_EXERCISE REQUIREMENTS:_ Filter this listing down to the lines that contain the word "built", and copy them.

..............................

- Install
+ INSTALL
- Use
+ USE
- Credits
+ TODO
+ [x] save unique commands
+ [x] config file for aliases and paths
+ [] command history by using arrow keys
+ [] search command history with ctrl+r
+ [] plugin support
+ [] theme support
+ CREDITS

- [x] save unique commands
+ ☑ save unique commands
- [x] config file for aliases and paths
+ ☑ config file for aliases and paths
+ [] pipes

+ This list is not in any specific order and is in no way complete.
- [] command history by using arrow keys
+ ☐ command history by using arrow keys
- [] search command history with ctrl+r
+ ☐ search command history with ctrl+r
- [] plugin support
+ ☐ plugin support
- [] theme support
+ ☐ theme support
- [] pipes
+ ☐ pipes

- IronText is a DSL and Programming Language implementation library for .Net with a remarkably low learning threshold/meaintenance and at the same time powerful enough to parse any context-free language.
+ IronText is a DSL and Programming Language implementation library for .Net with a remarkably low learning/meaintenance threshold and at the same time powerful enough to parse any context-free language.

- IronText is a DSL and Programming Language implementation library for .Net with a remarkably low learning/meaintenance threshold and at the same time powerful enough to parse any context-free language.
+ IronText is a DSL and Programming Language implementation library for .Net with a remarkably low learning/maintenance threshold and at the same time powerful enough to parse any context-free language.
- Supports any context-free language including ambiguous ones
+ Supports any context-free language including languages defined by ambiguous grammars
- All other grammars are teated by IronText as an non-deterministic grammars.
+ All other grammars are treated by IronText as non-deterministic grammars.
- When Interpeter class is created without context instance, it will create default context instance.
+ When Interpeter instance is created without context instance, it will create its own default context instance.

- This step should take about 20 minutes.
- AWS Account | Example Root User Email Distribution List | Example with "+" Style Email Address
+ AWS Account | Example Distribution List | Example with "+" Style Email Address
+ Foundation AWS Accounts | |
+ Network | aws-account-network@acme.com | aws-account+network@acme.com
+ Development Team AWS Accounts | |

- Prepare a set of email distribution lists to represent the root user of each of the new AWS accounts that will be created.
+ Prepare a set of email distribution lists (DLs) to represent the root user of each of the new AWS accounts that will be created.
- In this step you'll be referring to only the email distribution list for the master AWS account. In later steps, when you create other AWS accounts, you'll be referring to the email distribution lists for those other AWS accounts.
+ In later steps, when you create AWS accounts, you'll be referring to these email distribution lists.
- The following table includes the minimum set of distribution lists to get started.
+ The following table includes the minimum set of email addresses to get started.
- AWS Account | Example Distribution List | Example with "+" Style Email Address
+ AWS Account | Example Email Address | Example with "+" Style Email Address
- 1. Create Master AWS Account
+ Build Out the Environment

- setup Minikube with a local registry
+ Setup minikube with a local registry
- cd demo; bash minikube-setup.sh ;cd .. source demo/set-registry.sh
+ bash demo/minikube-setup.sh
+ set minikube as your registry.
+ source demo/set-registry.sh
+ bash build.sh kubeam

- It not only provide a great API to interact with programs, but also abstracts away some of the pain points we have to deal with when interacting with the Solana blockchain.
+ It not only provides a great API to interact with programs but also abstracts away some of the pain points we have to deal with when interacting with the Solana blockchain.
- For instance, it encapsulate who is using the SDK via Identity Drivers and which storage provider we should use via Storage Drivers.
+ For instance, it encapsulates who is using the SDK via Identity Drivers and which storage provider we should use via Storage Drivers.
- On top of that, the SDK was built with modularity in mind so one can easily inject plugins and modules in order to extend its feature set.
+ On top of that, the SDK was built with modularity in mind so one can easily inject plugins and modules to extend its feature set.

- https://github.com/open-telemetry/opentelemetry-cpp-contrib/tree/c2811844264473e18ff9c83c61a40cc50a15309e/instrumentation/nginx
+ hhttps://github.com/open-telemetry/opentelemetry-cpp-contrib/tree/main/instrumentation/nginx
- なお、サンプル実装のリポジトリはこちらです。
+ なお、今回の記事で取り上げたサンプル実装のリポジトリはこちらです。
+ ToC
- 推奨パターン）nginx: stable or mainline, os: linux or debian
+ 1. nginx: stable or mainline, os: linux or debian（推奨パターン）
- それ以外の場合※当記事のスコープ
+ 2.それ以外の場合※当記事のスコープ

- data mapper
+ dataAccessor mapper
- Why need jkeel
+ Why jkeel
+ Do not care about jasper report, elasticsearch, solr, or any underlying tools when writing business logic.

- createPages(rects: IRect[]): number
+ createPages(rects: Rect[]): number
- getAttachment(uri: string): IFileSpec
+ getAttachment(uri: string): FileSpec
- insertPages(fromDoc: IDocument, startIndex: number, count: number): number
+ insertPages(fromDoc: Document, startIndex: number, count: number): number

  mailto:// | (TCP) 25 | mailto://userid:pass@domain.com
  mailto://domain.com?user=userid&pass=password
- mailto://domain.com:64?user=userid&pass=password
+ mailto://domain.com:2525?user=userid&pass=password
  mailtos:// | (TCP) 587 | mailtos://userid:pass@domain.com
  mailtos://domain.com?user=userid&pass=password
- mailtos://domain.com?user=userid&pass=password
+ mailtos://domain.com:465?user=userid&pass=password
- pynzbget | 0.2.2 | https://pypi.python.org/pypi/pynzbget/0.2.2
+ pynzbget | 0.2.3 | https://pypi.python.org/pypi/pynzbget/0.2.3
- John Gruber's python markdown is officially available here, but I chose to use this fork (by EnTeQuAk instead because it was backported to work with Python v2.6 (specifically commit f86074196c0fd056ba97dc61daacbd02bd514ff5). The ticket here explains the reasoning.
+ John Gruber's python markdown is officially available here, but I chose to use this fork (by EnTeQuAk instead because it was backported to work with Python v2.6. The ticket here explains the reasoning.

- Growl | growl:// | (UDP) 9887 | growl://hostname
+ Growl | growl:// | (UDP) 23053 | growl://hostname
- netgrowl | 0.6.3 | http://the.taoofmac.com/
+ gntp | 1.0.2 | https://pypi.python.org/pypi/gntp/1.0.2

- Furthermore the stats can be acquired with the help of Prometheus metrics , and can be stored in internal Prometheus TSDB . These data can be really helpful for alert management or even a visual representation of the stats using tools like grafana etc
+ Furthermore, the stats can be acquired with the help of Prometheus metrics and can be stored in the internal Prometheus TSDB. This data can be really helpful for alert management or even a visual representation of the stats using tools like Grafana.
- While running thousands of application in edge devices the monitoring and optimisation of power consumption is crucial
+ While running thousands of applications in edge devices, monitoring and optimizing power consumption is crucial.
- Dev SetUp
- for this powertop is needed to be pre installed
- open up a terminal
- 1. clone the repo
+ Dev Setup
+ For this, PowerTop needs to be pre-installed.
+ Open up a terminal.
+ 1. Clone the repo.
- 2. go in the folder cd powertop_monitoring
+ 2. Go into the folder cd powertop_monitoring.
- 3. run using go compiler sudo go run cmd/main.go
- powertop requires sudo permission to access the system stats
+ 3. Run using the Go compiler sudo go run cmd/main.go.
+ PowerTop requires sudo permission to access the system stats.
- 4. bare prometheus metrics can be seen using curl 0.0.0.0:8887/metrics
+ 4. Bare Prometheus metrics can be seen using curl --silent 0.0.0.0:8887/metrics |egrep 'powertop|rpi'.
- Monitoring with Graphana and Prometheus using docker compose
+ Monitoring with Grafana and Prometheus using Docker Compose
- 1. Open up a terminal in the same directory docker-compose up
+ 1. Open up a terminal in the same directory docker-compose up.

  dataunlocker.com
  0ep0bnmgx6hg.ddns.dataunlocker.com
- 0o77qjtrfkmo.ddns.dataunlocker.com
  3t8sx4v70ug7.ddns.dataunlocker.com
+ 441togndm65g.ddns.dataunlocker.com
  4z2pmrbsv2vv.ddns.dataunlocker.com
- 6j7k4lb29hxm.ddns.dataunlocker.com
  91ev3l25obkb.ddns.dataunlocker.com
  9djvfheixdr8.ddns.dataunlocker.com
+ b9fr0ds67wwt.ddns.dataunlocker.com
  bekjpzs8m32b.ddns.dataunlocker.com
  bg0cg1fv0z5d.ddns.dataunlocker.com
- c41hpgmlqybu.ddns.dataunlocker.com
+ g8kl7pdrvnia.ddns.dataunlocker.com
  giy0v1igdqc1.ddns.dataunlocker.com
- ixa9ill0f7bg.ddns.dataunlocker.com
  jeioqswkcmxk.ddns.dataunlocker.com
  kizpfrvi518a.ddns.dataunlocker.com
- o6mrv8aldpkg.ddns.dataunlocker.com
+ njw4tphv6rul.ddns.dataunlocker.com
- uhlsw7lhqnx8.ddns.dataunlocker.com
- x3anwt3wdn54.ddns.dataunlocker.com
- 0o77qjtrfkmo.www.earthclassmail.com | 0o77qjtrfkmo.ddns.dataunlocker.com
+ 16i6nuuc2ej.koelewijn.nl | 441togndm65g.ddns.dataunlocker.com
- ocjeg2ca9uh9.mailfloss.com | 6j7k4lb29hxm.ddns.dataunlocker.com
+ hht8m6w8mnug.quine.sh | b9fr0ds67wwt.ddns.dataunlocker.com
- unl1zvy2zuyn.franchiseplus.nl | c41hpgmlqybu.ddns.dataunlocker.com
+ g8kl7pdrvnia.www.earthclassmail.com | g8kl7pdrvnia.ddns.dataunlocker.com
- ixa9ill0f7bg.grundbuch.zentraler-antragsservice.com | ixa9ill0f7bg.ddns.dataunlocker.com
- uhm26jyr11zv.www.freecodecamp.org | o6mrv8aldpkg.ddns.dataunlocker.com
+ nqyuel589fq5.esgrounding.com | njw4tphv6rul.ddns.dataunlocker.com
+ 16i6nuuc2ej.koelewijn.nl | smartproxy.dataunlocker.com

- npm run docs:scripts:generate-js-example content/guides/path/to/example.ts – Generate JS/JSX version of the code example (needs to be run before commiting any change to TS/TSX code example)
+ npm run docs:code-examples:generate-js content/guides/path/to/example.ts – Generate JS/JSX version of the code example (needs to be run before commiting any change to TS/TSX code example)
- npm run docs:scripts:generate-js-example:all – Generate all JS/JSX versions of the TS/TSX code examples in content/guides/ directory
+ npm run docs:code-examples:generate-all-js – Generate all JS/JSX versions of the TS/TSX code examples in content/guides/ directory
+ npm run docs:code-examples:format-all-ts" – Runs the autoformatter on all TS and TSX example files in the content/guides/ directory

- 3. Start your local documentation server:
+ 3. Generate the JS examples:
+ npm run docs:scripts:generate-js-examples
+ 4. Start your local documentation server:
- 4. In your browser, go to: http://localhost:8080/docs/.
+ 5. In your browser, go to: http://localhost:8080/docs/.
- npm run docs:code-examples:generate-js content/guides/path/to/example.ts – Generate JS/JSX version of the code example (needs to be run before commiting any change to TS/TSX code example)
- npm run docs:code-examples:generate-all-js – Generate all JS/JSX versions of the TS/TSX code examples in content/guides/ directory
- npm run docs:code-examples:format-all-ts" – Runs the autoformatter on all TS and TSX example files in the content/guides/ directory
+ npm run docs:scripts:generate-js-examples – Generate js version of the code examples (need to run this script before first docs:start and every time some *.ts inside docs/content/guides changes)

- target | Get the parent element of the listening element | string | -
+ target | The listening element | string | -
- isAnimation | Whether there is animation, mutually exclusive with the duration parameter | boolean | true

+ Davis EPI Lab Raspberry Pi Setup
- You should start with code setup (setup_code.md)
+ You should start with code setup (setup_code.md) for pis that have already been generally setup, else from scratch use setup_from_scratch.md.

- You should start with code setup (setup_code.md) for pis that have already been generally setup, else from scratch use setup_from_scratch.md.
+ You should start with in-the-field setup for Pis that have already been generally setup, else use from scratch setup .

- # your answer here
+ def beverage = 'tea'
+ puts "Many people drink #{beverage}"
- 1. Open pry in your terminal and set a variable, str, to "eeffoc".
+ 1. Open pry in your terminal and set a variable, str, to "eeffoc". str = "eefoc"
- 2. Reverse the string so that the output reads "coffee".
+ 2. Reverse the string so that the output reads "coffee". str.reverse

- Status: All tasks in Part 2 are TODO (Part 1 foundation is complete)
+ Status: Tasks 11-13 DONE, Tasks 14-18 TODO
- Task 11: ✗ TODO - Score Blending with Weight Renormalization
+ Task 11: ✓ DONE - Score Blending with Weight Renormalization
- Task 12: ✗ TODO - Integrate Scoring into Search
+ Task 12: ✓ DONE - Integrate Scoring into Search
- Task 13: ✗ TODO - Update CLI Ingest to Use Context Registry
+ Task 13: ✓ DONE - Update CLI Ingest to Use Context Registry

..............................

_ANSWER SPACE:_
- On top of that, the SDK was built with modularity in mind so one can easily inject plugins and modules in order to extend its feature set.
+ On top of that, the SDK was built with modularity in mind so one can easily inject plugins and modules to extend its feature set.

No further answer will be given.